**Work order**.
Wherever a picture appears, skip it and retype the rest of the data exactly.

---- Data

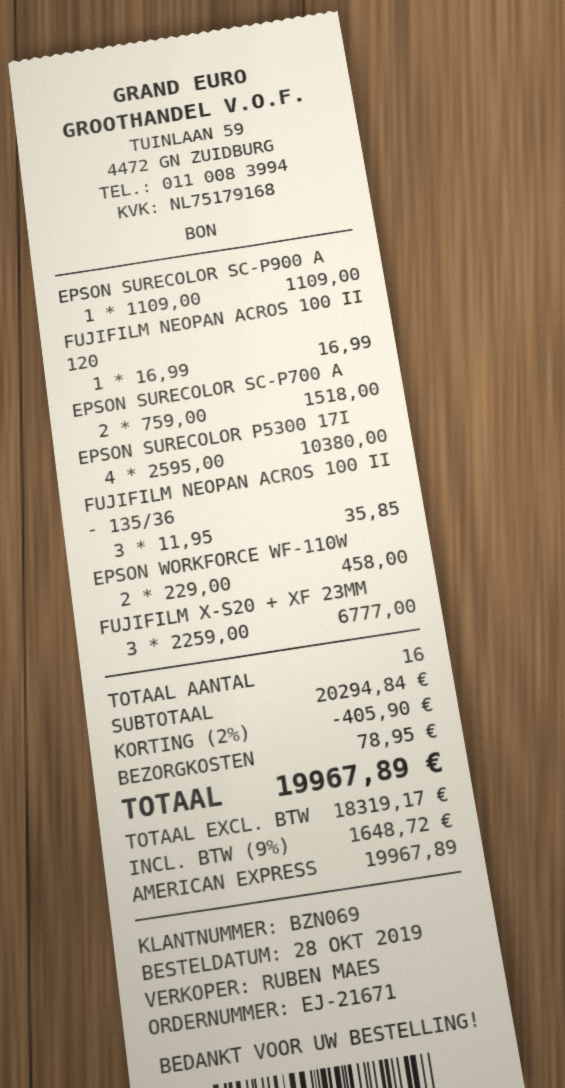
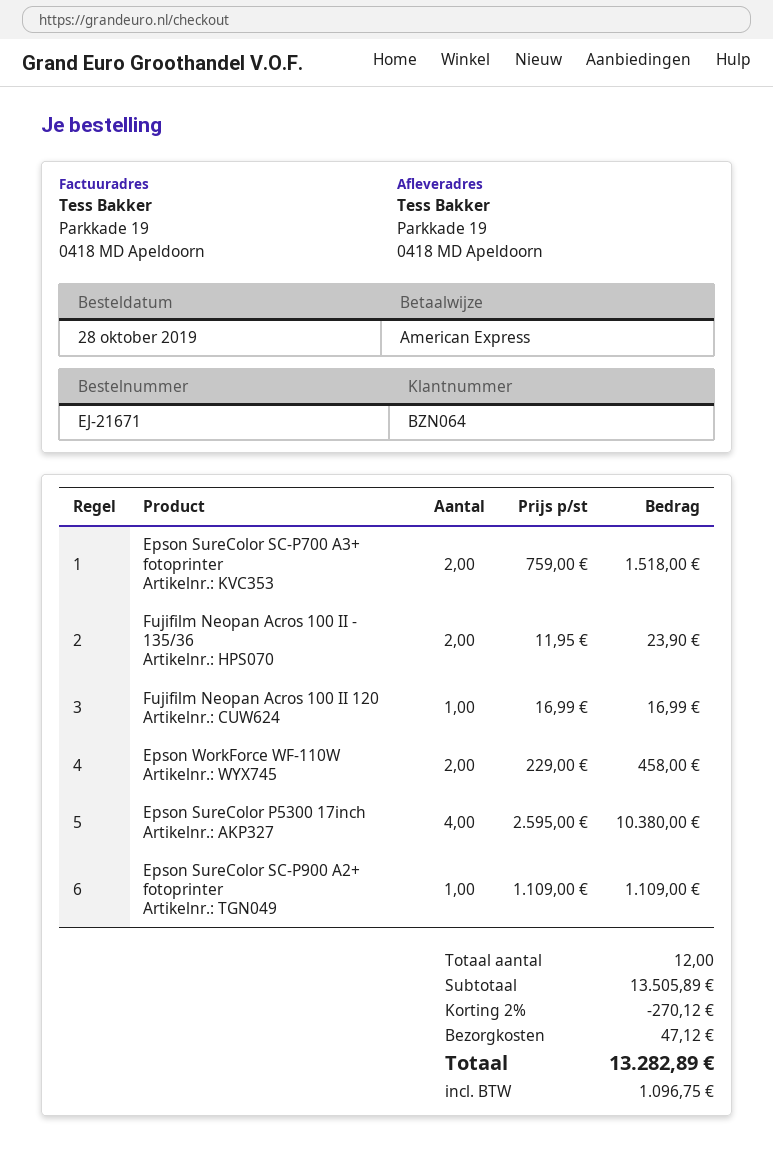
customer number: BZN069 -> BZN064
FUJIFILM NEOPAN ACROS 100 II - 135/36: 3 x 11.95 = 35.85 -> 2 x 11.95 = 23.90
FUJIFILM X-S20 + XF 23MM: 3 x 2259.00 = 6777.00 -> none
total quantity: 16 -> 12
subtotal: 20294.84 -> 13505.89
discount: 2% = 405.90 -> 2% = 270.12
shipping: 78.95 -> 47.12
tax: 1648.72 -> 1096.75
total: 19967.89 -> 13282.89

--------

**Exercise solution**.
customer number: BZN069 -> BZN064
FUJIFILM NEOPAN ACROS 100 II - 135/36: 3 x 11.95 = 35.85 -> 2 x 11.95 = 23.90
FUJIFILM X-S20 + XF 23MM: 3 x 2259.00 = 6777.00 -> none
total quantity: 16 -> 12
subtotal: 20294.84 -> 13505.89
discount: 2% = 405.90 -> 2% = 270.12
shipping: 78.95 -> 47.12
tax: 1648.72 -> 1096.75
total: 19967.89 -> 13282.89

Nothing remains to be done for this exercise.